Sunday, January 18, 2009

WebCenter Native API Development: Advanced Search Query explained (and applied to WebSite Search)

In his article about "Dot Com Portals: Smart Searching", Jordan Rose already explained really well how to easily implement with Webcenter Interaction an efficient and accurate website-like search (enter a search term, and expect in the results either website pages, or documents within these pages).

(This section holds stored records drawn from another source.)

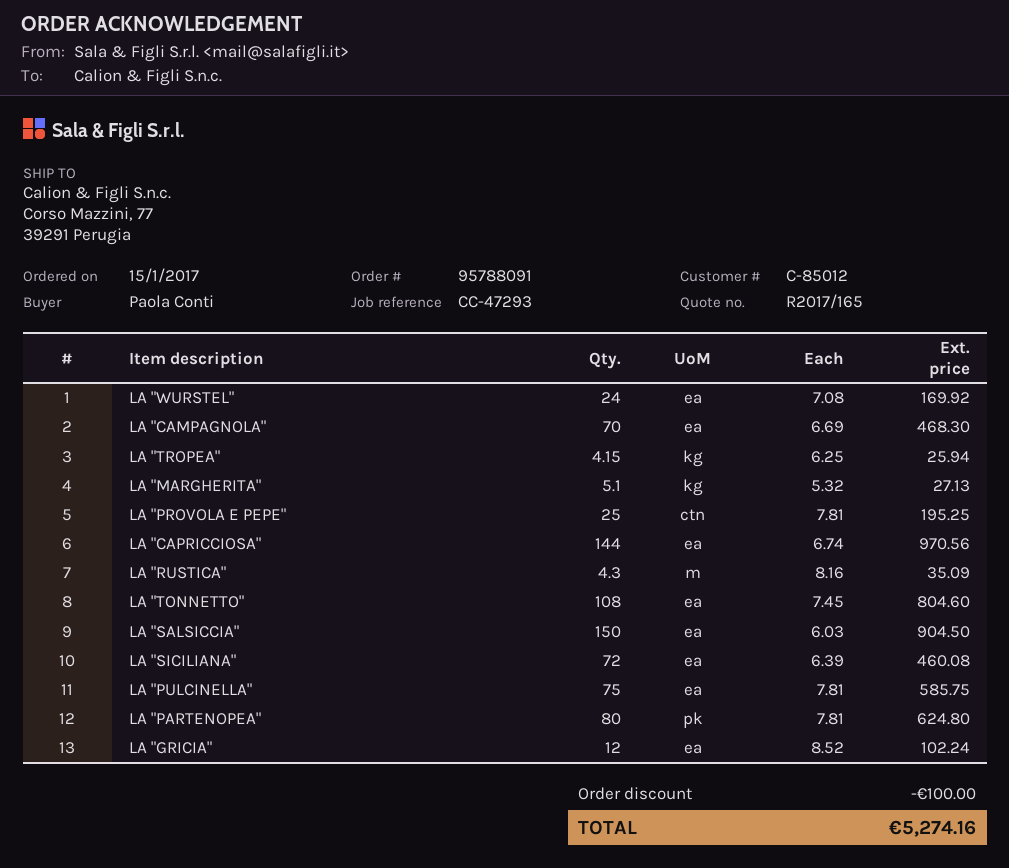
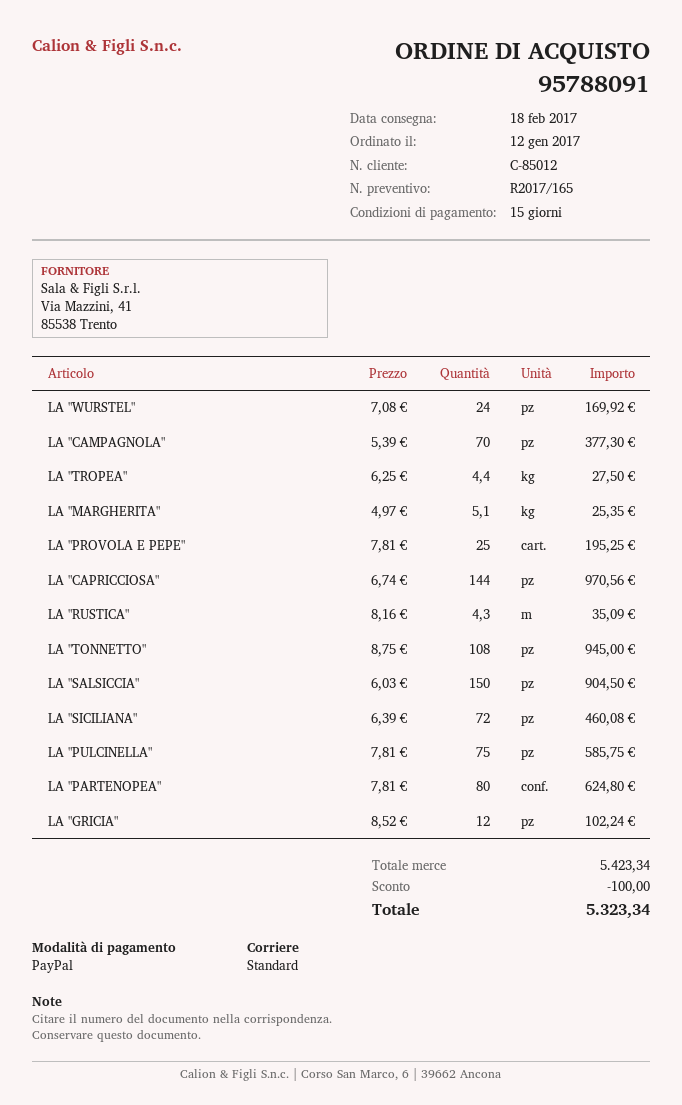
order date: 2017-01-15 -> 2017-01-12
LA "CAMPAGNOLA": 70 x 6.69 = 468.30 -> 70 x 5.39 = 377.30
LA "TROPEA": 4.15 x 6.25 = 25.94 -> 4.4 x 6.25 = 27.50
LA "MARGHERITA": 5.1 x 5.32 = 27.13 -> 5.1 x 4.97 = 25.35
LA "TONNETTO": 108 x 7.45 = 804.60 -> 108 x 8.75 = 945.00
total: 5274.16 -> 5323.34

To summarize the challenge:

The very powerful WebCenter search component will index everything the user has access to (i.e. web content items, documents, crawled third party websites, etc…) independently from their real presence on the web site pages. For example, the search results would present web content items instead of the website pages where the web content item is displayed through a portlet.

To summarize a bit the solution:

Using WebCenter interaction “web crawler” capability (google like spider that follows links on a page and index its content for future searches) coupled with experience definition features (to hide the part of the page that we don’t want the crawler to index, like the top/left navigation, the banner, etc…), it is easy to actually implement a website-like search with accurate portal page results (Refer to Jordan's blog post:Dot Com Portals: Smart Searching)

But one thing that was not there yet in the solution was: "How can the crawler navigate from page to page" if the navigation is not there? What we did at first (we did not have time to do better) is create manually this HTML file that would contain all the pages of the website, and direct the web crawler to that page, instead of to the root of the public portal website url.

This would work ok, but would require a manual update of this file each time you create a new page...not super practical. Anyway, I finally took the time to improve it, and created this "Page Listing" code that basically render a list of pages located within a specific folder...Basically, you simply create a request with "topfolderid", "includesubfolders", and "openerhost" (http:////PageLinkListing?topfolderid=123&includesubfolders=true&openerhost=yourdomainhost) and the dotnet page will render all the portal page links that correspond to these values.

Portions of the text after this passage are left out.